Apa sebab saya berkesimpulan Jengis Khan lebih penting dari
ketiga tokoh lainnya? Sebagian --tentu saja-- karena pengaruhnya menyebar ke
daerah yang lebih luas dari pengaruh lainnya. Dan yang lebih penting lagi,
pengaruhnya berlangsung dalam jangka waktu yang lebih lama. Napoleon dan Hitler
terkalahkan tatkala keduanya masih hidup dan penaklukannya berjangka pendek.
Meski pasukan Alexander Yang Agung tak terkalahkan pada saat ia tutup usia, dia
tak pernah menunjuk penggantinya dan sesudah kematiannya empiriumnya segera
berantakan.

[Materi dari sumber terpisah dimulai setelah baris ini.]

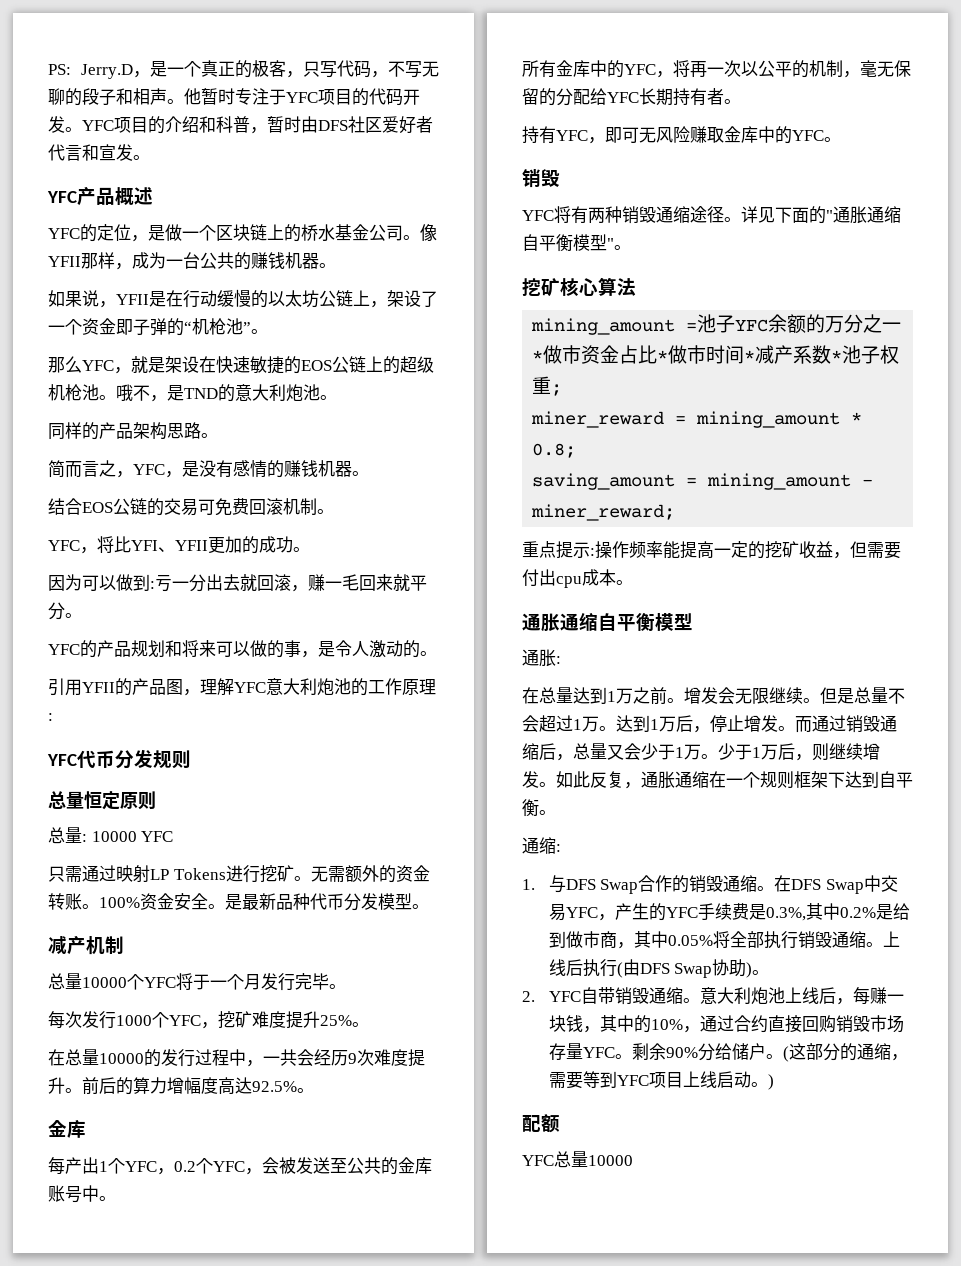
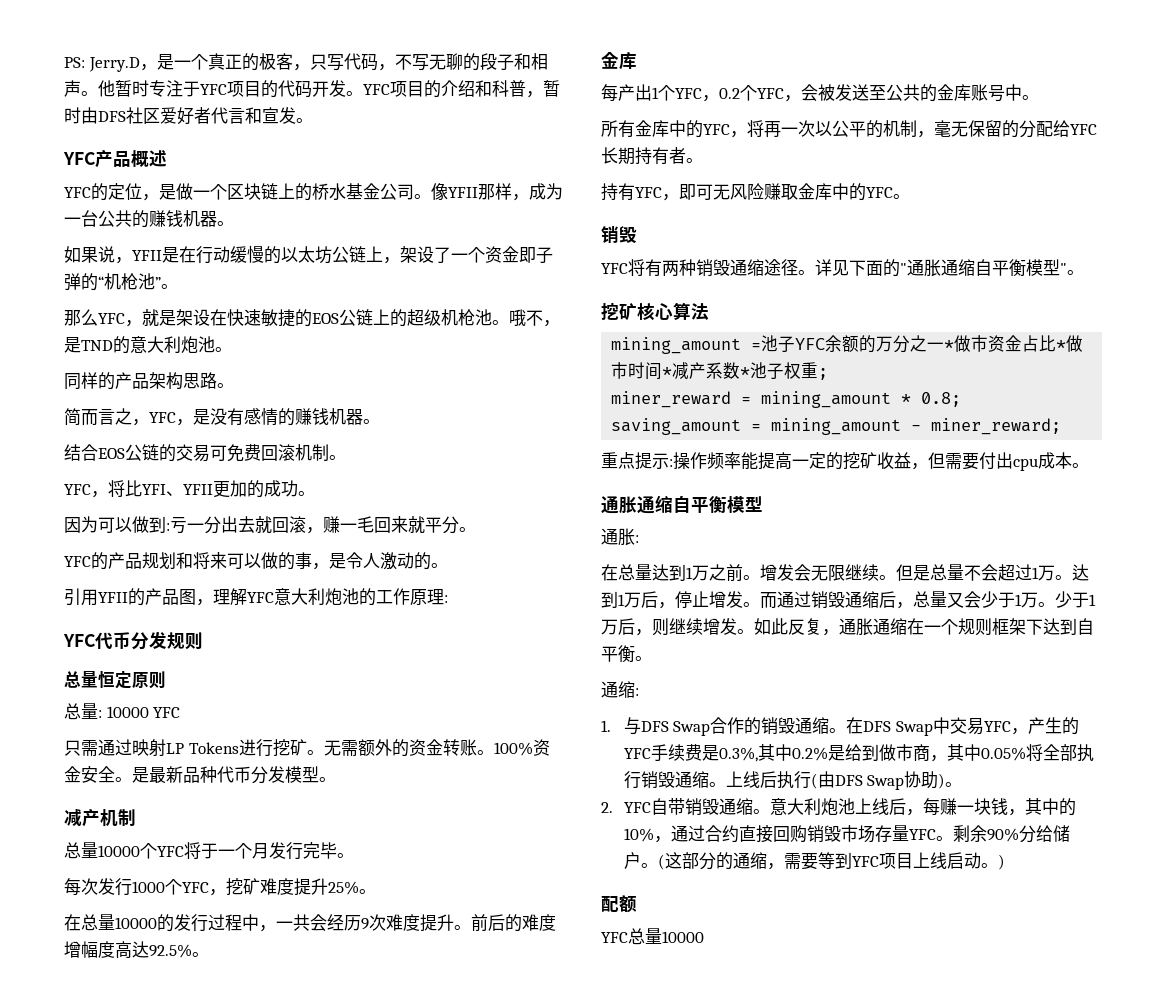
[133,1077,167,1094] 算力 -> [522,914,556,931] 难度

Tetapi, Jengis Khan mampu mengorganisir daerah taklukannya begitu
cermat dan rapinya, dan baik anak-anak maupun cucu-cucunya semuanya merupakan
pewaris yang teguh. Orang-orang Mongol meneruskan penguasaan atas daerah begitu
luas di Asia berabad-abad sesudah kematian Jengis Khan.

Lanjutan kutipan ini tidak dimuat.